Patung

4.7K 298 13
                                    

Hampir Shafa lupa bagaimana cara melangkah karena sepertinya pusat koordinasi tubuhnya sedang telmi mendadak. Beberapa detik tubuhnya sempat mengejang dan gagal napas, tepat ketika suara berat itu menegurnya.

"Terima kasih sudah menidurkan mereka."

Sosok itu, Adam, sedang menyambutnya yang baru keluar dari kamar Naura dan Faiz melalui pintu penghubung dengan kamar utama. Penampilannya mampu membuat pikiran Shafa macet. Sosok yang biasa dilihatnya berpakaian resmi dengan kemeja dan celana bahan, kini berubah drastis dengan hanya bercelana pendek dan kaus cream polos tanpa kerah. Bolehlah, Shafa mengkategorikan sosok itu sebagai... euumm, tampan.

"Tidak perlu mengucapkannya setiap waktu, Pak." Shafa menelan ludah, aksi Adam yang menyisir rambutnya yang basah membuat Shafa terusik. Apa kabar jantung Shafa yang sudah entah bagaimana detaknya?!

Ada desah berat yang dibuang oleh Adam. "Dan aku pun seharusnya tak harus selalu mengingatkanmu untuk tidak memanggilku pak ketika aku tidak sedang mengajar."

Shafa tergelak, "Ma-maaf... Engg... Mas." Entah bagaimana, panggilan itu yang tiba-tiba lewat di kepalanya.

Adam mengangguk, ekspresinya masih tak tersentuh. "Tidurlah duluan. Aku akan menyiapkan materi."

Kalau yang ada di hadapannya saat ini adalah seorang Khansa, tentu Adam tak pikir dua kali untuk menyiapkan materi ajar sambil tiduran di ranjang bersama Khansa, seberisik apapun Khansa saat bersamanya.
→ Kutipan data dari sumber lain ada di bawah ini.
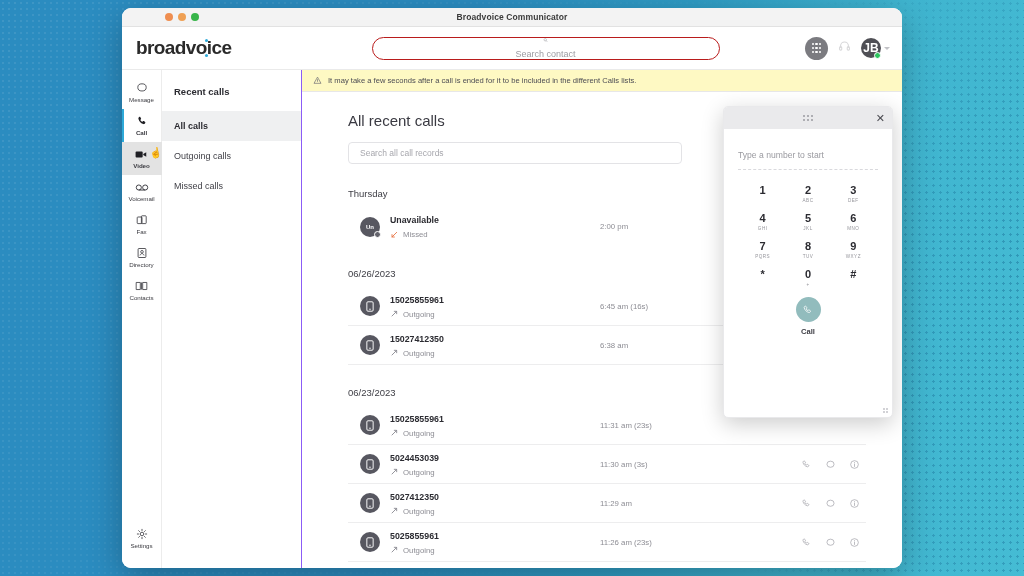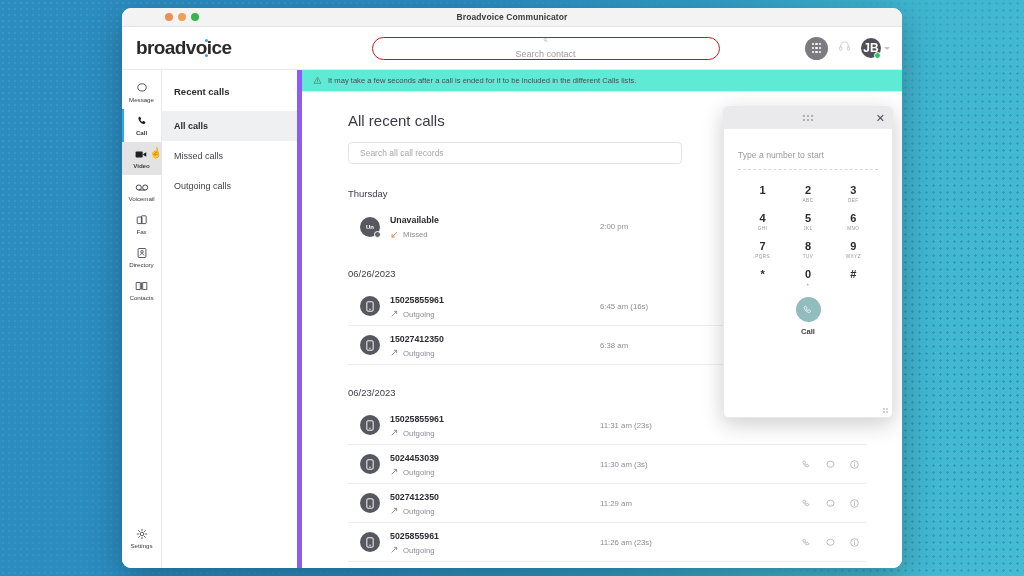--- a/index.html
+++ b/index.html
@@ -163,7 +163,7 @@
   
   .main-col { flex: 1; display: flex; flex-direction: column; min-width: 0; background:#fff; }
   .notice {
-    background: #5eead4; height: 22px; min-height: 22px;
+    background: #fef9c3; height: 22px; min-height: 22px;
     display: flex; align-items: center; gap: 6px;
     padding-left: 11px; border-bottom: 1px solid #e7e7e8;
   }

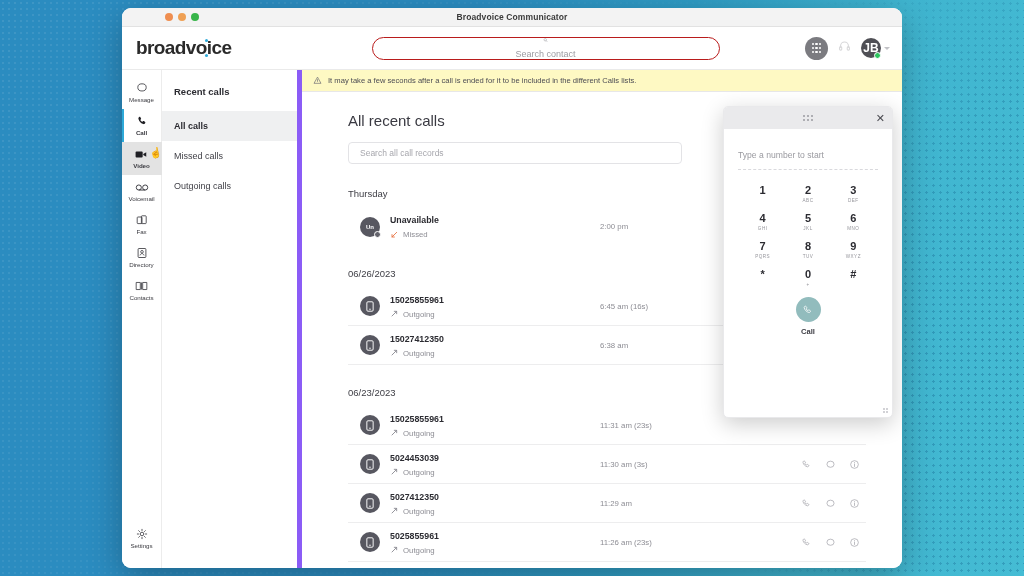--- a/index.html
+++ b/index.html
@@ -149,7 +149,7 @@
   
   .list-panel {
     width: 140px; min-width: 140px; background: #fff;
-    border-right: 5px solid #8b5cf6; padding-top: 0;
+    border-right: 1px solid #8b5cf6; padding-top: 0;
   }
   .list-title {
     font-size: 9.5px; font-weight: 700; color: #2c2c32;

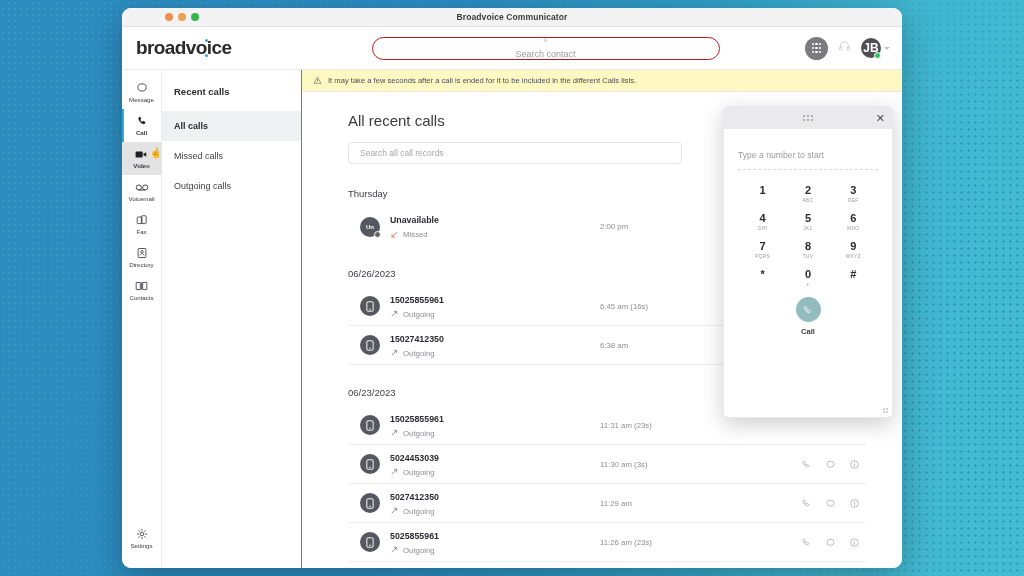--- a/index.html
+++ b/index.html
@@ -388,8 +388,8 @@
     <div class="list-panel">
       <div class="list-title">Recent calls</div>
       <div class="list-item active">All calls</div>
+      <div class="list-item">Outgoing calls</div>
       <div class="list-item">Missed calls</div>
-      <div class="list-item">Outgoing calls</div>
     </div>
 
     <div class="main-col">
Tapi untuk saat ini, ada rasa canggung yang besar ketika bersama Shafa.

♡♡♡

Adam tahu, ada yang salah dengan dirinya. Entah bagaimana, melihat Shafa dengan baby doll gamis berwarna merah menyala dengan motif beruang di dada membuatnya sempat ingin menerkam gadis yang semakin bersinar kulitnya dengan warna tersebut.

Tapi sebagian besar isi kepalanya masih terpaut dengan bayangan Khansa. Sekalipun dari tampilan keduanya sangat jauh dari sama. Ia tak ingin menjadi lelaki bejat, yang membayangkan wajah wanita lain saat menyetubuhi istrinya. Terlebih, ia menikahi gadis yang kepekaannya di atas rata-rata. Seolah ia cenanyang yang dapat mengintip hati seseorang.

"Mas, aku tidak akan meminta hakku. Lakukanlah hanya ketika mas siap dan menginginkannya."

Hampir Adam tersedak oleh udara yang memburu masuk cuping hidungnya. Adam mendengarnya tepat ketika sebelah kakinya melangkah keluar kamar.

Beberapa detik lalu, Shafa masih malu-malu dan gugup, bahkan tampak kepayahan mengendalikan diri. Dan sekarang, dalam kalimat terakhirnya malam ini, Shafa begitu yakin dan... terluka.

Malam itu, mereka lewati dengan punggung menghadap punggung.

♡♡♡

Adam mengernyit melihat secangkir coklat panas sudah terhidang di atas meja makan. Minuman yang sebulanan ini tak pernah lagi dilihatnya.

Shafa muncul dari arah kamar Naura, sembari menenteng tas sekolah bermotif panda. Wajahnya cerah pagi ini, ditambah gamis hijau muda yang membuatnya segar.

"Kamu yang membuat coklat panas ini?" Dagu Adam menunjuk secangkir coklat di hadapannya.

Shafa mengangguk. "Maaf. Aku pikir Mas menyukainya. Karena hanya coklat itu yang ada di dapur."

Adam menarik kursi, kemudian duduk. Shafa hanya menyampirkan tas sekolah yang dibawanya ke sandaran kursi. Kemudian menyendokkan nasi goreng ke piring Adam.

"Bukan aku yang menyukainya. Aku biasa minum teh madu saat pagi." Adam menerima nasi goreng yang diulurkan Shafa.

"Maaf untuk nasi gorengnya. Eumm. Aku tidak menemukan sayuran di kulkas."